**Task statement**
When you transcribe the entries below, keep the wording exact and omit the pictures.

Records from a data collection:
::::::::::
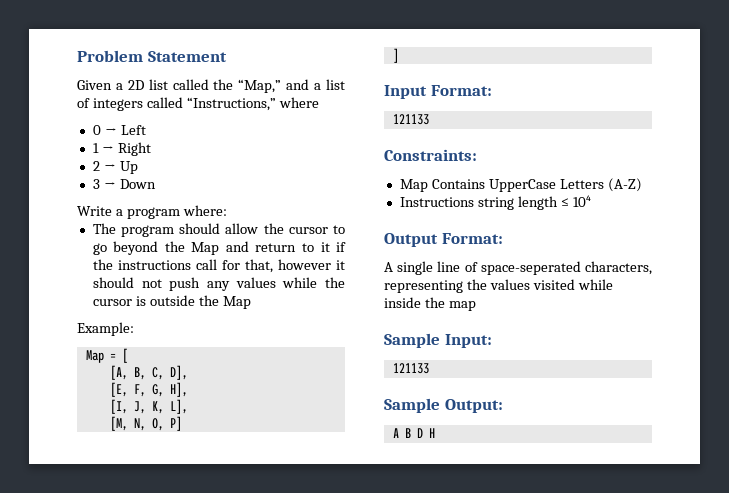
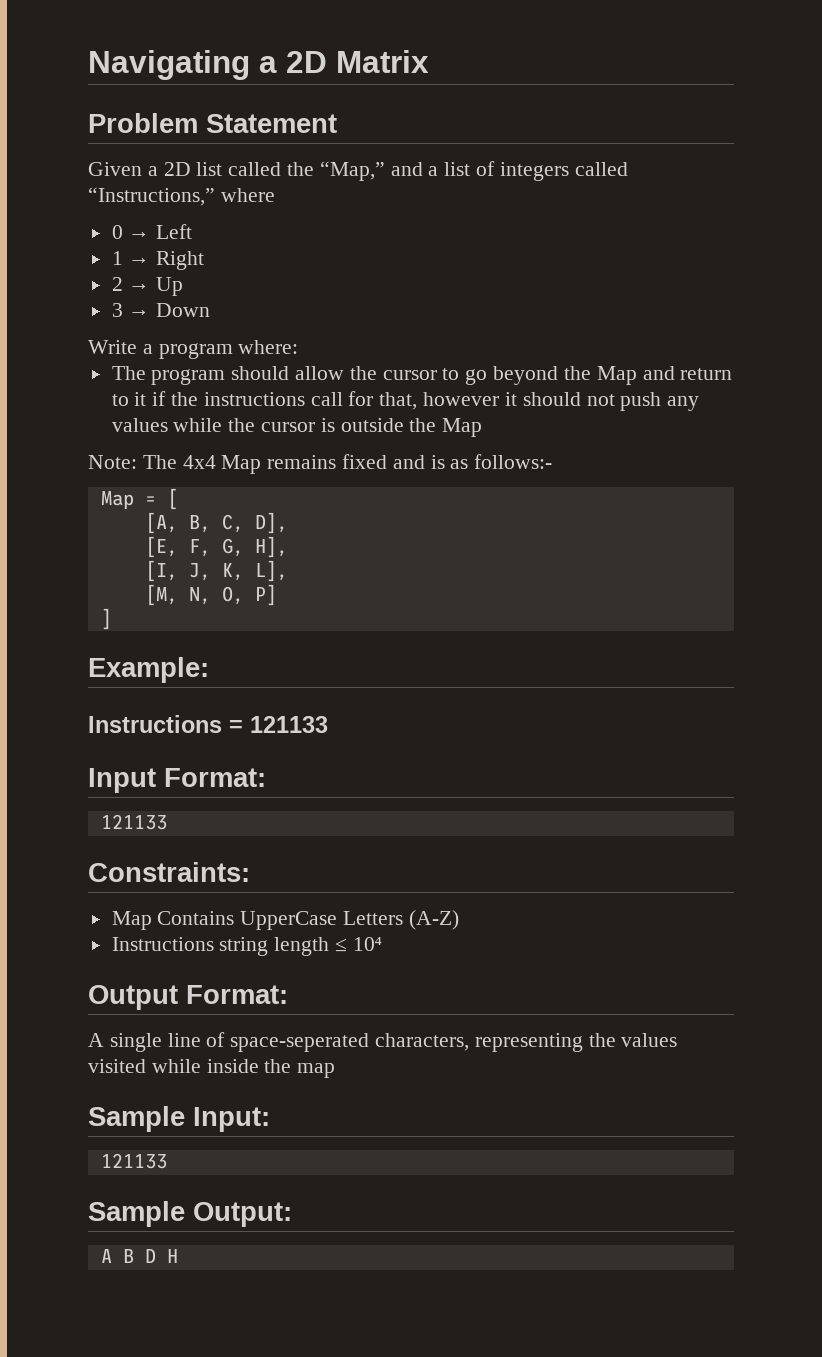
+ Navigating a 2D Matrix
- Example:
+ Note: The 4x4 Map remains fixed and is as follows:-
+ Example:
+ Instructions = 121133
::::::::::
**Answer area**
+ Navigating a 2D Matrix
- Example:
+ Note: The 4x4 Map remains fixed and is as follows:-
+ Example:
+ Instructions = 121133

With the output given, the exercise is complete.